ADBC (Arrow Database Connectivity) is a database access API designed around Apache Arrow, enabling efficient columnar data interchange between applications and databases. Unlike traditional row-oriented interfaces, ADBC allows you to retrieve query results directly as Arrow tables, avoiding costly row-to-column conversions.
This notebook walks through connecting to DuckLake from Python using ADBC with the standard DBAPI interface. You'll learn how to execute queries, fetch results as Arrow tables, perform bulk ingestion of Arrow data, and inspect database metadata.
Setup¶
Install the required dependencies:
%pip install -q dbc adbc-driver-manager pyarrow
Note: you may need to restart the kernel to use updated packages.
Install the DuckDB ADBC driver:
!dbc install -q duckdb
Import PyArrow and the ADBC driver manager:
import pyarrow as pa
from adbc_driver_manager import dbapi
Connection and Cursor¶
Create a DBAPI-style connection with DuckDB (in-memory):
connection = dbapi.connect(driver="duckdb", autocommit=True)
Create a cursor:
cursor = connection.cursor()
Install the ducklake extension and create a new database:
cursor.execute("INSTALL ducklake")
cursor.execute("ATTACH 'ducklake:my_ducklake.ducklake' AS my_ducklake;")
cursor.execute("USE my_ducklake;")
<adbc_driver_manager.dbapi.Cursor at 0x10758de80>
Query Execution¶
Execute a SQL query and get the results via the normal, row-oriented DBAPI interface:
cursor.execute("SELECT 1 AS id, 'Alice' AS name")
cursor.fetchone()
(1, 'Alice')
Alternatively, get the results as a PyArrow Table:
cursor.execute("SELECT 1 AS id, 'Alice' AS name")
cursor.fetch_arrow_table()
pyarrow.Table id: int32 name: string ---- id: [[1]] name: [["Alice"]]
Parameters can be bound to queries:
cursor.execute("SELECT ? + 1 AS favorite_num", parameters=(10,))
cursor.fetch_arrow_table()
pyarrow.Table favorite_num: int64 ---- favorite_num: [[11]]
Bulk Ingestion¶
Ingest Arrow data into a database table:
table = pa.table({"id": [1, 2, 3, 4], "name": ["Ian", "Matt", "David", "Bryce"]})

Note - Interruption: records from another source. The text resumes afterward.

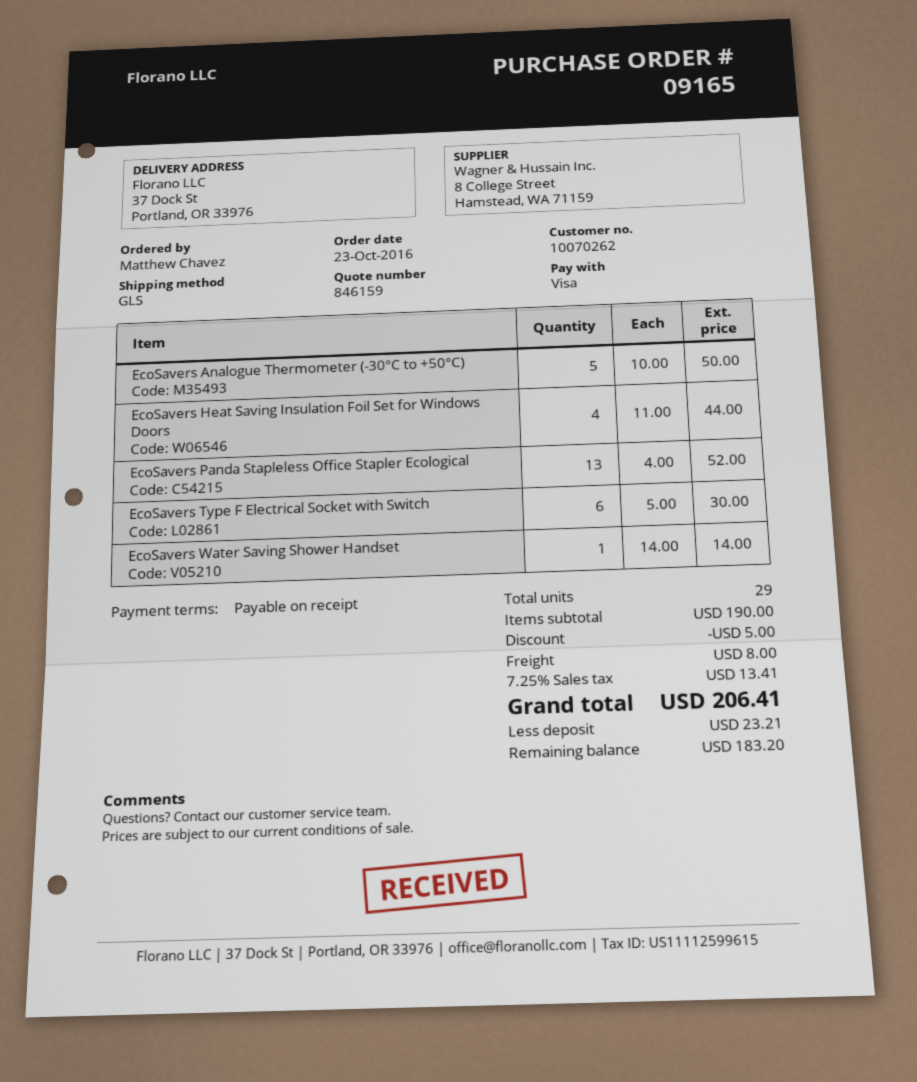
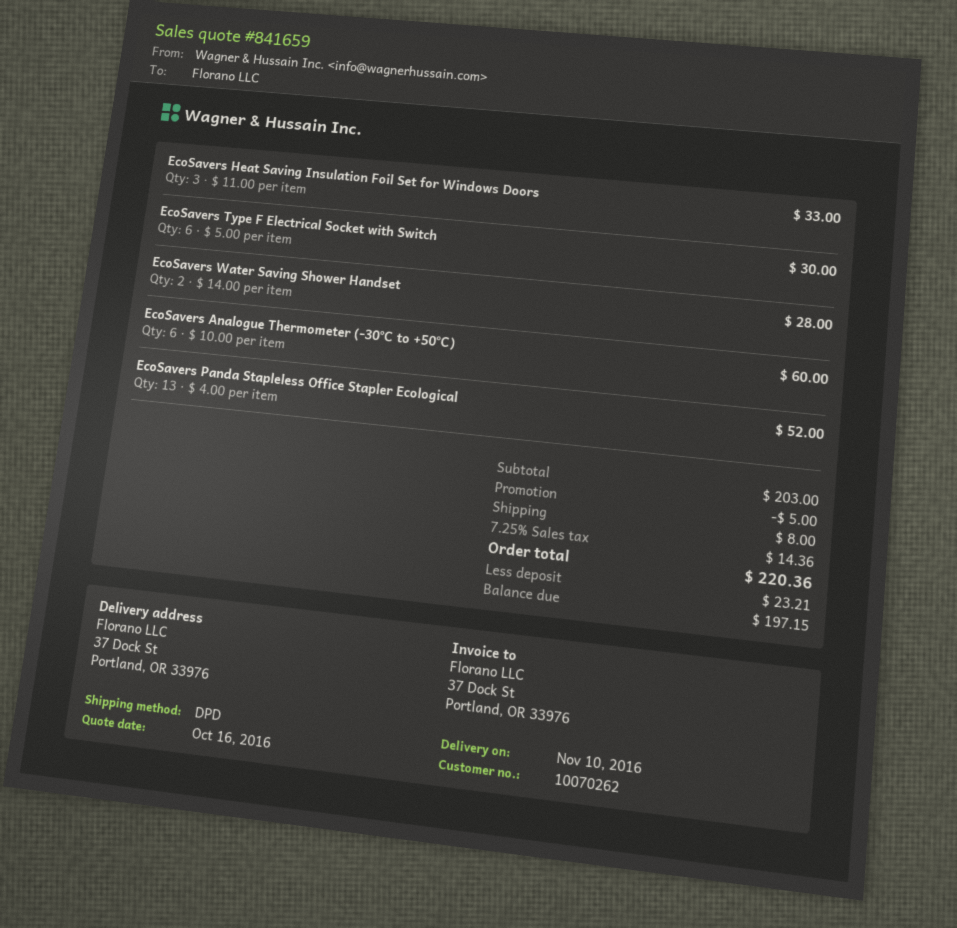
quote number: 846159 -> 841659
shipping method: GLS -> DPD
EcoSavers Analogue Thermometer (-30°C to +50°C): 5 x 10.00 = 50.00 -> 6 x 10.00 = 60.00
EcoSavers Heat Saving Insulation Foil Set for Windows Doors: 4 x 11.00 = 44.00 -> 3 x 11.00 = 33.00
EcoSavers Water Saving Shower Handset: 1 x 14.00 = 14.00 -> 2 x 14.00 = 28.00
subtotal: 190.00 -> 203.00
tax: 7.25% = 13.41 -> 7.25% = 14.36
total: 206.41 -> 220.36
balance: 183.20 -> 197.15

cursor.adbc_ingest(table_name="users", data=table, mode="create")
4
Append to the database table:
table = pa.table({"id": [5, 6], "name": ["Mandy", "Sam"]})
cursor.adbc_ingest(table_name="users", data=table, mode="append")
2
Query the ingested data:
cursor.execute("SELECT * FROM users")
cursor.fetchall()
[(1, 'Ian'), (2, 'Matt'), (3, 'David'), (4, 'Bryce'), (5, 'Mandy'), (6, 'Sam')]
Metadata¶
Get information about the database and driver:
connection.adbc_get_info()
{'vendor_name': 'duckdb',
'vendor_version': 'v1.5.1',
'driver_name': 'ADBC DuckDB Driver',
'driver_version': 'v1.5.1',
'driver_arrow_version': '(unknown)',
'driver_adbc_version': 1001000}
Query for tables and columns in the database:
info = (
connection.adbc_get_objects(catalog_filter="my_ducklake", table_name_filter="users")
.read_all()
.to_pylist()
)
catalog = info[0]
schema = catalog["catalog_db_schemas"][0]

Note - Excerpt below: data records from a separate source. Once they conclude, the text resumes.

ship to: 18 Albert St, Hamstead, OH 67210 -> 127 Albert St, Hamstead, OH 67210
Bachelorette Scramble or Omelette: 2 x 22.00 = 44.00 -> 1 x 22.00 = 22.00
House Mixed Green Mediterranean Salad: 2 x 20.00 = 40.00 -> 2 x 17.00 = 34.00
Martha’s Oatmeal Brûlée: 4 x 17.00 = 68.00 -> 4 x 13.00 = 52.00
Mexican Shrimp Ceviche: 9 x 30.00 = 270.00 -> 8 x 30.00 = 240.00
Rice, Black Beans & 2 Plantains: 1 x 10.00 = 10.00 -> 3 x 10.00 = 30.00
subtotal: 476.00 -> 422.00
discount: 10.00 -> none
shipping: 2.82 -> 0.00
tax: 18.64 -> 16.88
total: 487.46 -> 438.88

tables = schema["db_schema_tables"]
tables[0]["table_name"]
'users'
[column["column_name"] for column in tables[0]["table_columns"]]
['id', 'name']
Get the Arrow schema of a table:
connection.adbc_get_table_schema("users")
id: int64 name: string
Cleanup¶
Detach from DuckLake:
cursor.execute("USE memory;")
cursor.execute("DETACH my_ducklake;")
<adbc_driver_manager.dbapi.Cursor at 0x10758de80>
Close the cursor and connection:
cursor.close()
connection.close()
Optionally, delete the DuckLake files:
import os
import shutil
os.remove("my_ducklake.ducklake")
shutil.rmtree("my_ducklake.ducklake.files")